Hausse des taux d’intérêt, dette publique record, pression démographique, l’archipel entre dans une phase plus instable, qui pourrait avoir des répercussions au-delà de ses frontières, notamment sur les marchés obligataires américains.
Le Japon change d’ère monétaire
Pendant plus de vingt ans, le Japon a bénéficié d’un environnement de taux d’intérêt exceptionnellement bas, voire négatifs. Cette politique monétaire ultra-accommodante a permis à l’État de s’endetter massivement sans peser sur les finances publiques, grâce à un financement interne par les ménages, les banques et les institutions japonaises.
Mais depuis fin 2023, la Banque du Japon a commencé à remonter progressivement ses taux, mettant fin à l’ère du « zéro pour cent permanent ». Résultat : les taux d’intérêt à long terme, notamment sur les obligations à 30 ou 40 ans, ont fortement augmenté. Le taux du 40 ans dépasse aujourd’hui 3,5 %, contre 0,2 % il y a trois ans. Ce retournement de tendance provoque des pertes de valorisation significatives pour les détenteurs d’obligations, en particulier les banques, les assureurs et les fonds de pension japonais.
Ces pertes obligent ces acteurs à procéder à des ventes d’actifs, y compris sur leurs portefeuilles d’obligations étrangères, notamment américaines. Or, le Japon est le premier détenteur de dette publique américaine (près de 1 100 milliards de dollars). Une vague de ventes japonaises sur le marché du Trésor américain aurait pour effet mécanique de faire remonter les taux d’intérêt à long terme aux États-Unis – à contretemps des objectifs de la Réserve fédérale.
Un modèle sous pression
Le problème japonais est aussi structurel : la population vieillit rapidement. D’ici 2035, un tiers des Japonais aura plus de 65 ans. Le financement des retraites devient un enjeu critique dans un pays où la croissance reste faible. Les fonds de pension, longtemps surexposés aux obligations d’État, doivent désormais réallouer leurs portefeuilles pour faire face à leurs engagements. Cela implique parfois de vendre des titres à perte, d’autant que les taux plus élevés réduisent mécaniquement la valeur des obligations détenues.

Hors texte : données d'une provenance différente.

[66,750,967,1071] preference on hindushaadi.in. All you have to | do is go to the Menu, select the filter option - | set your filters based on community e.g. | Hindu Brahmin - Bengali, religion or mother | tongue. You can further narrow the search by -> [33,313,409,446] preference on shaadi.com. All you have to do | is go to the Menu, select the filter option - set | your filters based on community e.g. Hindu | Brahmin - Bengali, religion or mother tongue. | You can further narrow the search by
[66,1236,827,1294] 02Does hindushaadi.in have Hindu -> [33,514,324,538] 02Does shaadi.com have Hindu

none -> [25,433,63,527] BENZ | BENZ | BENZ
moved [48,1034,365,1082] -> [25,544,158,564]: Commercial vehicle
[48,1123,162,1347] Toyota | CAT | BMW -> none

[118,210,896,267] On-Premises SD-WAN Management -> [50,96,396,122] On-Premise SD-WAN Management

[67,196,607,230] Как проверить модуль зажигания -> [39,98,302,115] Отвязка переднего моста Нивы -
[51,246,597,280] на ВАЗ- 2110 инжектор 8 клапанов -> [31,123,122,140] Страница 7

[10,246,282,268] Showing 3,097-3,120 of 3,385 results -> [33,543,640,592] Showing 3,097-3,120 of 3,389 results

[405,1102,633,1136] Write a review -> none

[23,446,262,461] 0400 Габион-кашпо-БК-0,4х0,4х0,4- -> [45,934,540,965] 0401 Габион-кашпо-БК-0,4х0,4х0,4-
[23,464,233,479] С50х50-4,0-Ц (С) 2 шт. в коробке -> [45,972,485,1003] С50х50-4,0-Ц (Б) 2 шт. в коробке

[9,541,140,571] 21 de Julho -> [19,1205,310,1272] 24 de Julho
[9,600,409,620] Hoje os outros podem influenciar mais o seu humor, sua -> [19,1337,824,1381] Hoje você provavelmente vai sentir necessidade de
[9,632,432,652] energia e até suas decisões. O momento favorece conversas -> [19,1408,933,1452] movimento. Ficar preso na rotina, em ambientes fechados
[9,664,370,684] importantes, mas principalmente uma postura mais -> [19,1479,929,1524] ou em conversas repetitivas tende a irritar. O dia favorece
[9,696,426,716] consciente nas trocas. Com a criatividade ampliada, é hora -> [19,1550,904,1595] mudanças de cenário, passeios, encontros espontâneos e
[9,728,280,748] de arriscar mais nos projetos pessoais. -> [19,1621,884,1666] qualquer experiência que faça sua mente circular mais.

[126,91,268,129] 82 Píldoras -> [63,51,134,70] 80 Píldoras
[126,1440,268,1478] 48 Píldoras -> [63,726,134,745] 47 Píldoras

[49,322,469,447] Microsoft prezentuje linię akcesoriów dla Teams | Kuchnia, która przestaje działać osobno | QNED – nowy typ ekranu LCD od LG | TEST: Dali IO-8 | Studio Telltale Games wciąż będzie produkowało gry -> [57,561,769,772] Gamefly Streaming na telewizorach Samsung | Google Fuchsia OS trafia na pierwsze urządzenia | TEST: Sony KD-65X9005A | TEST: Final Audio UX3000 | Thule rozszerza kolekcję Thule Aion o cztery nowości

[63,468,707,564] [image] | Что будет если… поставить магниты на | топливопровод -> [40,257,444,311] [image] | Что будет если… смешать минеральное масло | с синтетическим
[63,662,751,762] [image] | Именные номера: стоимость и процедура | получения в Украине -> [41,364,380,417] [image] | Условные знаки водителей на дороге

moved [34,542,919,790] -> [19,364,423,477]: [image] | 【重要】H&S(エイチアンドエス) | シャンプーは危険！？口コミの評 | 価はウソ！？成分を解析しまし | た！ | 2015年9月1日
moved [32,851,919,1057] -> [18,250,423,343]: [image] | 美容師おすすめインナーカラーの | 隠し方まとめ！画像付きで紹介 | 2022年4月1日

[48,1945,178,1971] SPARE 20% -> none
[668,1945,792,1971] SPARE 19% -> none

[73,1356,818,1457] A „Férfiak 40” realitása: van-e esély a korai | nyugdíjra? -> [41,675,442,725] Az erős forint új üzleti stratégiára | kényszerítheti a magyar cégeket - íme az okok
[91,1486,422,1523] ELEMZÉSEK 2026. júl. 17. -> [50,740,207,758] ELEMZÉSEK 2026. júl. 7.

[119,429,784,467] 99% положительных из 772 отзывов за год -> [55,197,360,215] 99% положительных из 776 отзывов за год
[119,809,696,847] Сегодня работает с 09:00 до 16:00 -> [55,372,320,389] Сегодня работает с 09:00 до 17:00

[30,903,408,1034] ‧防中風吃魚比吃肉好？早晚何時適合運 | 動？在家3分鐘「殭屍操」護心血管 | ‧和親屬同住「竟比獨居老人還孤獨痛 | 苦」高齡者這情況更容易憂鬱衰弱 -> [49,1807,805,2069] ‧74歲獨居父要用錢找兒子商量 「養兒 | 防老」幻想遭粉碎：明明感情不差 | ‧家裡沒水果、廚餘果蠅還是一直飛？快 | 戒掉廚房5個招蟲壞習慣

Parallèlement, les entreprises japonaises commencent à ressentir les effets du changement de régime financier. Plusieurs grands groupes industriels et technologiques ont récemment annoncé des plans de licenciements ou des restructurations, affectant parfois plusieurs milliers de salariés. La hausse des coûts de financement, le ralentissement de la demande mondiale et le renchérissement du yen pèsent sur les marges. Si la dynamique n’est pas encore généralisée, elle signale que le contexte économique devient plus contraint, même pour des firmes jusque-là très résilientes.
Dans ce contexte, les arbitrages deviennent difficiles. Défendre le yen implique potentiellement de vendre des actifs en dollars, ce qui exerce une pression sur les marchés obligataires américains. A contrario, laisser filer la devise peut renforcer l’inflation importée et accroître le coût de la dette extérieure.
Le carry trade : emprunter au Japon, investir ailleurs
Le carry trade est une stratégie d’investissement simple : emprunter dans une devise à faible taux d’intérêt – historiquement le yen – pour investir dans une autre devise offrant un meilleur rendement. Pendant des années, les taux d’intérêt proches de zéro au Japon ont permis aux investisseurs internationaux d’y emprunter à très bas coût, puis de placer ces fonds à l’étranger, notamment dans des obligations américaines.
Exemple concret :
Un fonds emprunte 10 millions de yens à 0 %, les convertit en dollars (environ 65 000 $), et achète des bons du Trésor américain à 10 ans offrant 4 % de rendement.
Gain brut annuel : 2 600 dollars, sans levier. Mais si les taux japonais remontent, ce modèle devient risqué :
- Le coût de l’emprunt augmente.
- Si le yen se renforce, les remboursements deviennent plus coûteux en dollars.
- Les investisseurs doivent vendre rapidement leurs placements étrangers, notamment américains.
Ce phénomène entraîne une hausse des taux américains, un retrait de liquidités sur les marchés, et alimente une volatilité mondiale. Le reflux du carry trade devient un signal avancé de tensions financières systémiques.